The Secret of Kells
Directed by Tomm Moore. Voices of Evan McGuire, Christen Mooney, Mick Lally, Brendan Gleeson. PG cert, gen release, 75 min
HMM? CARTOON Saloon, an animation house based in Kilkenny, has put together a feature based around the creation of The Book of Kells. The prospect is not altogether an enticing one. One imagines a soberly narrated, drably animated information film, suitable for tourists queuing up at The Kells Experience: “Here we see the monks boiling up beetroot to prepare the cochineal dye.” And so forth.
Happily, The Secret of Kells is not like that at all. Director Tomm Moore and his talented team – hunch-shouldered in darkness, one imagines, like those ninth-century monks – have assiduously avoided lazy options to deliver an entity of considerable beauty and originality.
Fans of Genndy Tartakovsky, the Russian animator of classic series such as Samurai Jack and Dexter’s Laboratory , will admire the way Moore bends the Russian’s key techniques (bold lines, eccentric camera angles) to his own, very different ends. Wolves are rendered as jagged flashes. The Vikings become looming tree- people.
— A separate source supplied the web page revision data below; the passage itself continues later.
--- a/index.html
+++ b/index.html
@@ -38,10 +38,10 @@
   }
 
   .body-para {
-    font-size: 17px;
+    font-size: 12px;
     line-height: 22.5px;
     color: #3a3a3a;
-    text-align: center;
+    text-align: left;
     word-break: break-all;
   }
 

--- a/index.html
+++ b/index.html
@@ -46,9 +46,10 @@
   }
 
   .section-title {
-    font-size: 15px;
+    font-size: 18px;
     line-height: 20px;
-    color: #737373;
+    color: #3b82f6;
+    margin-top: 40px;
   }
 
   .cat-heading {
Equally impressive are the flat, painterly backgrounds, which nod towards the perspective-free world of pre-Renaissance art.
The script is not quite as impressive as the visuals. Almost entirely abandoning any reference to Christianity for nods towards other, more ancient myths, the film follow young Brendan (nicely voiced by Evan McGuire) as he falls out with his uncle (Brendan Gleeson), a stern Abbot, and makes friends with another, more eccentric monk named Aidan (Mick Lally).
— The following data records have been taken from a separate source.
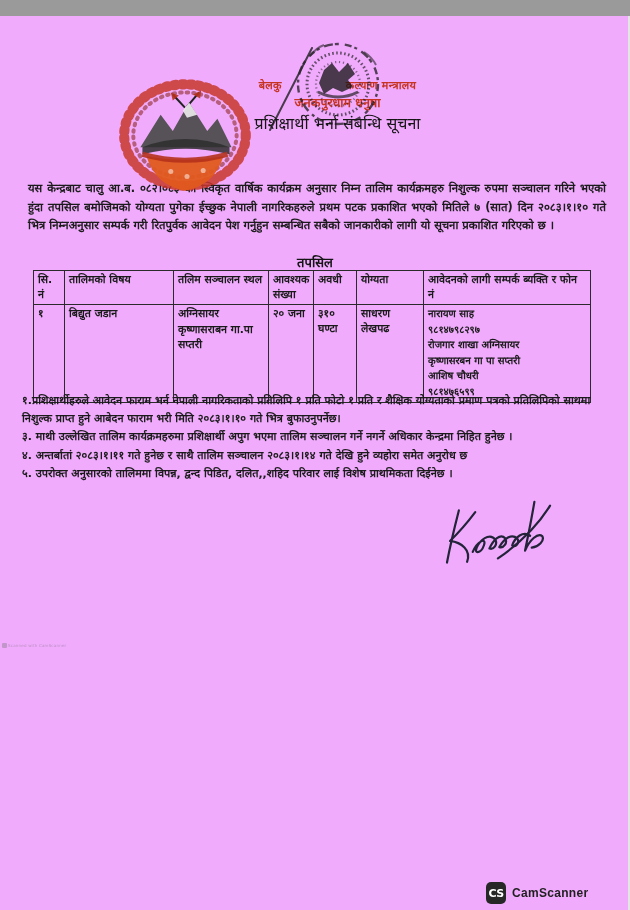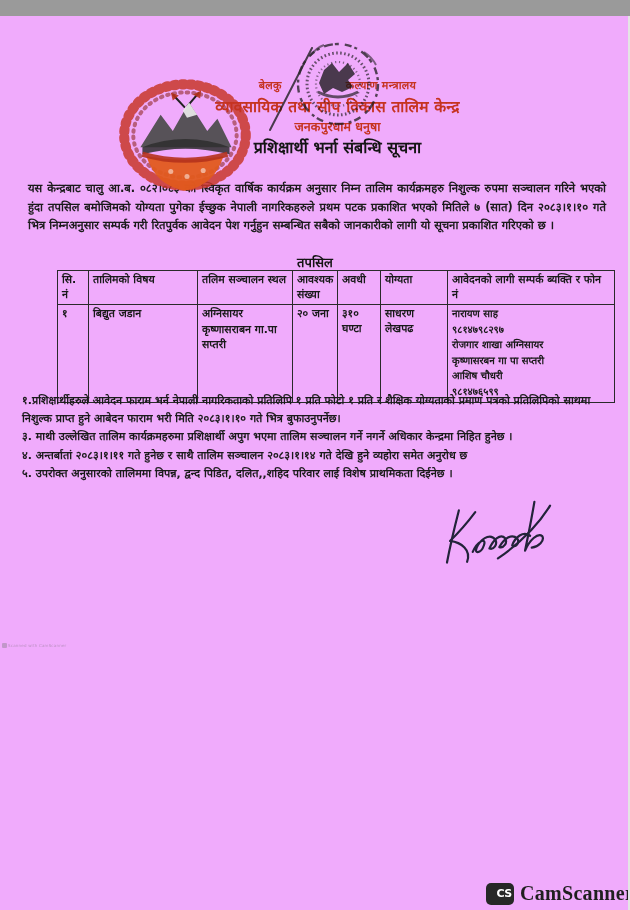--- a/index.html
+++ b/index.html
@@ -97,7 +97,6 @@
     <div class="red ministry-line">
       <span>बेलकु</span><span class="ministry-gap"></span><span>कल्याण मन्त्रालय</span>
     </div>
-    <div class="red center-name">व्यावसायिक तथा सीप विकास तालिम केन्द्र</div>
     <div class="red location-line">जनकपुरधाम धनुषा</div>
     <div class="doc-title">प्रशिक्षार्थी भर्ना संबन्धि सूचना</div>
   </div>

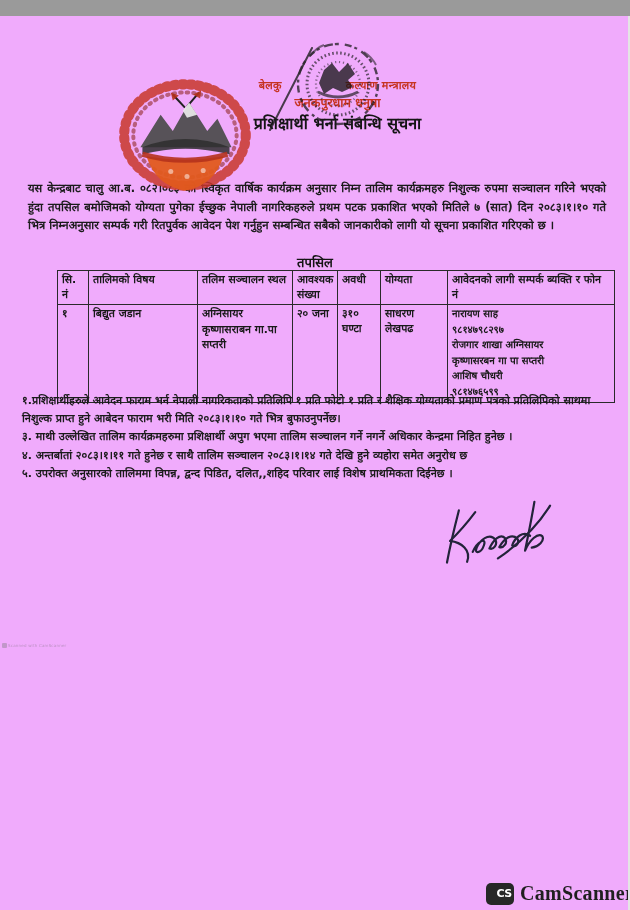--- a/index.html
+++ b/index.html
@@ -20,7 +20,7 @@
   .ministry-gap{display:inline-block;width:64px;}
   .center-name{font-size:15.5px;line-height:22px;margin-top:2px;letter-spacing:.2px;}
   .location-line{font-size:12.5px;line-height:18px;}
-  .doc-title{font-size:16px;line-height:21px;font-weight:700;color:#151515;margin-top:1px;}
+  .doc-title{font-size:16px;line-height:21px;font-weight:400;color:#151515;margin-top:1px;}
   .doc-subtitle{font-size:11px;line-height:15px;font-weight:700;color:#151515;}
 
   

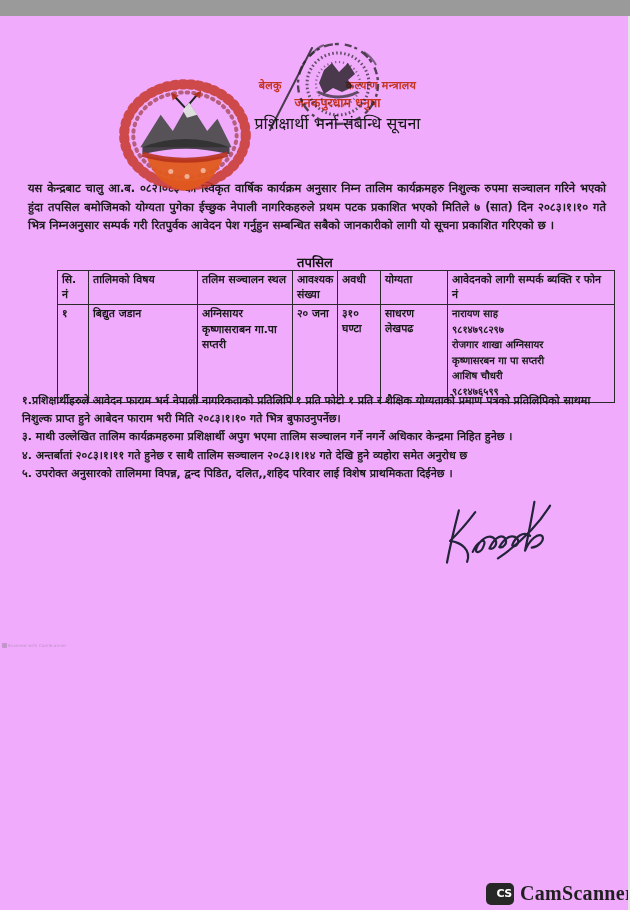--- a/index.html
+++ b/index.html
@@ -30,7 +30,7 @@
     font-size:13px;font-weight:700;color:#141414;}
 
   
-  table.training{position:absolute;left:57px;top:254px;width:557px;border-collapse:collapse;
+  table.training{position:absolute;left:33px;top:254px;width:557px;border-collapse:collapse;
     table-layout:fixed;font-size:10.8px;font-weight:600;color:#1a1a1a;}
   table.training th,table.training td{border:1.6px solid #2a2a2a;vertical-align:top;
     text-align:left;padding:2px 4px;line-height:14.5px;}

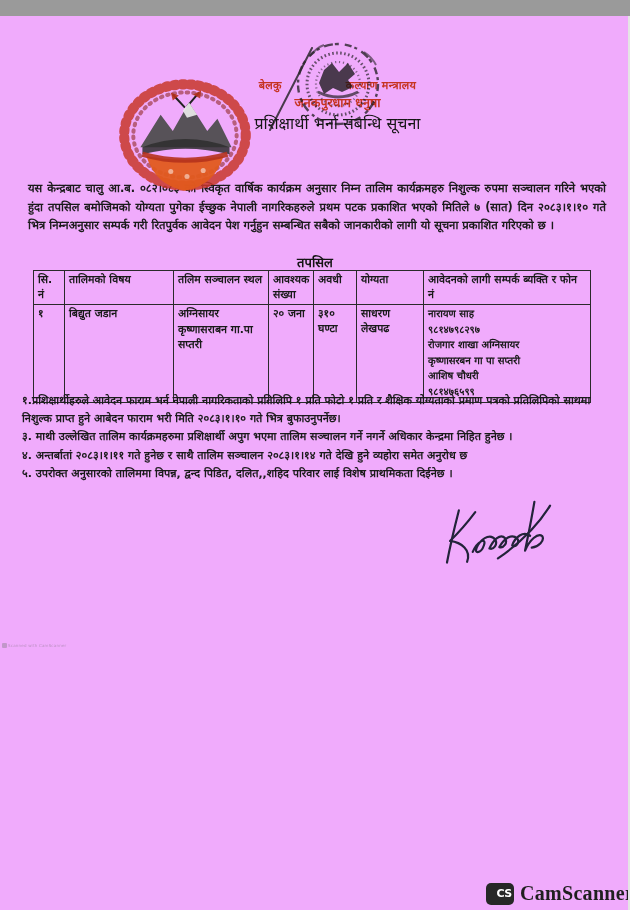--- a/index.html
+++ b/index.html
@@ -59,7 +59,7 @@
   .cam-footer{position:absolute;left:486px;top:866px;display:flex;align-items:center;gap:6px;}
   .cs-icon{width:20px;height:22px;background:#272727;border-radius:5px;display:flex;
     align-items:center;justify-content:center;color:#ffffff;font-weight:700;font-size:11px;
-    font-family:"DejaVu Sans",sans-serif;letter-spacing:-0.5px;padding-left:8px;}
+    font-family:"DejaVu Sans",sans-serif;letter-spacing:-0.5px;}
   .cs-label{font-family:Liberation Serif, serif;font-size:20px;color:#1f1f1f;
     font-weight:600;letter-spacing:.3px;}
 </style>

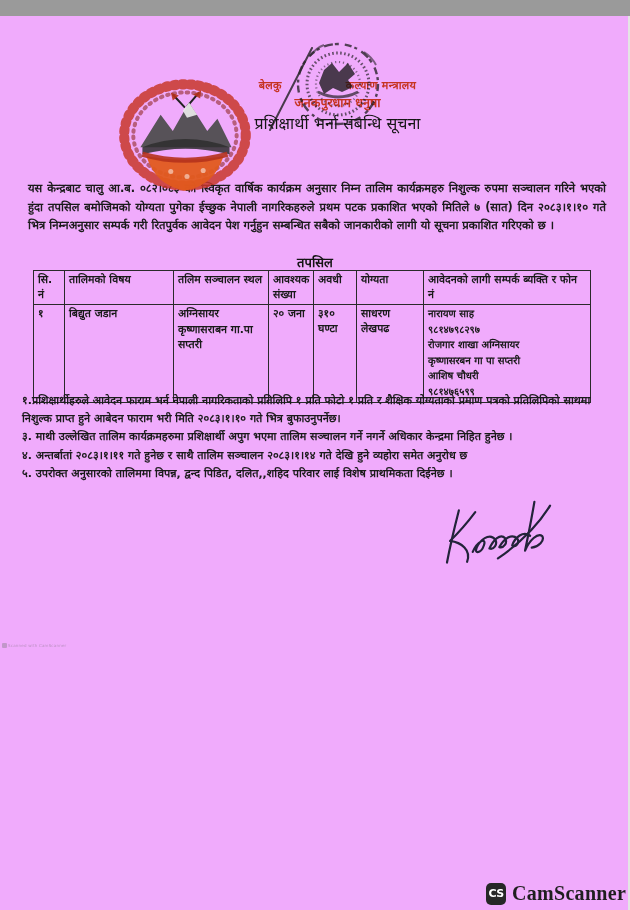--- a/index.html
+++ b/index.html
@@ -60,7 +60,7 @@
   .cs-icon{width:20px;height:22px;background:#272727;border-radius:5px;display:flex;
     align-items:center;justify-content:center;color:#ffffff;font-weight:700;font-size:11px;
     font-family:"DejaVu Sans",sans-serif;letter-spacing:-0.5px;}
-  .cs-label{font-family:Liberation Serif, serif;font-size:20px;color:#1f1f1f;
+  .cs-label{font-family:Liberation Sans, sans-serif;font-size:12px;color:#1f1f1f;
     font-weight:600;letter-spacing:.3px;}
 </style>
 </head>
Inspired by Brother Aidan’s talent for illumination, Brendan gets drawn into the quest for a magic jewel and, in his wanderings, encounters various monsters, sinister Norsemen and a sort of benevolent female wolf-spirit.
The story does have a neat arc and the voice-work is first rate, but the thinly drawn characters are sometimes upstaged by the bold images and by the fine, insistent music from Kíla and Bruno Coulais. Moreover, the desire to pack in so much research seems to have occasionally overpowered the need to create a clean narrative line.
These are quibbles. The Secret of Kells remains a surprising piece of work that should appeal to smart children and open-minded adults. Chemically befuddled students may enjoy it even more.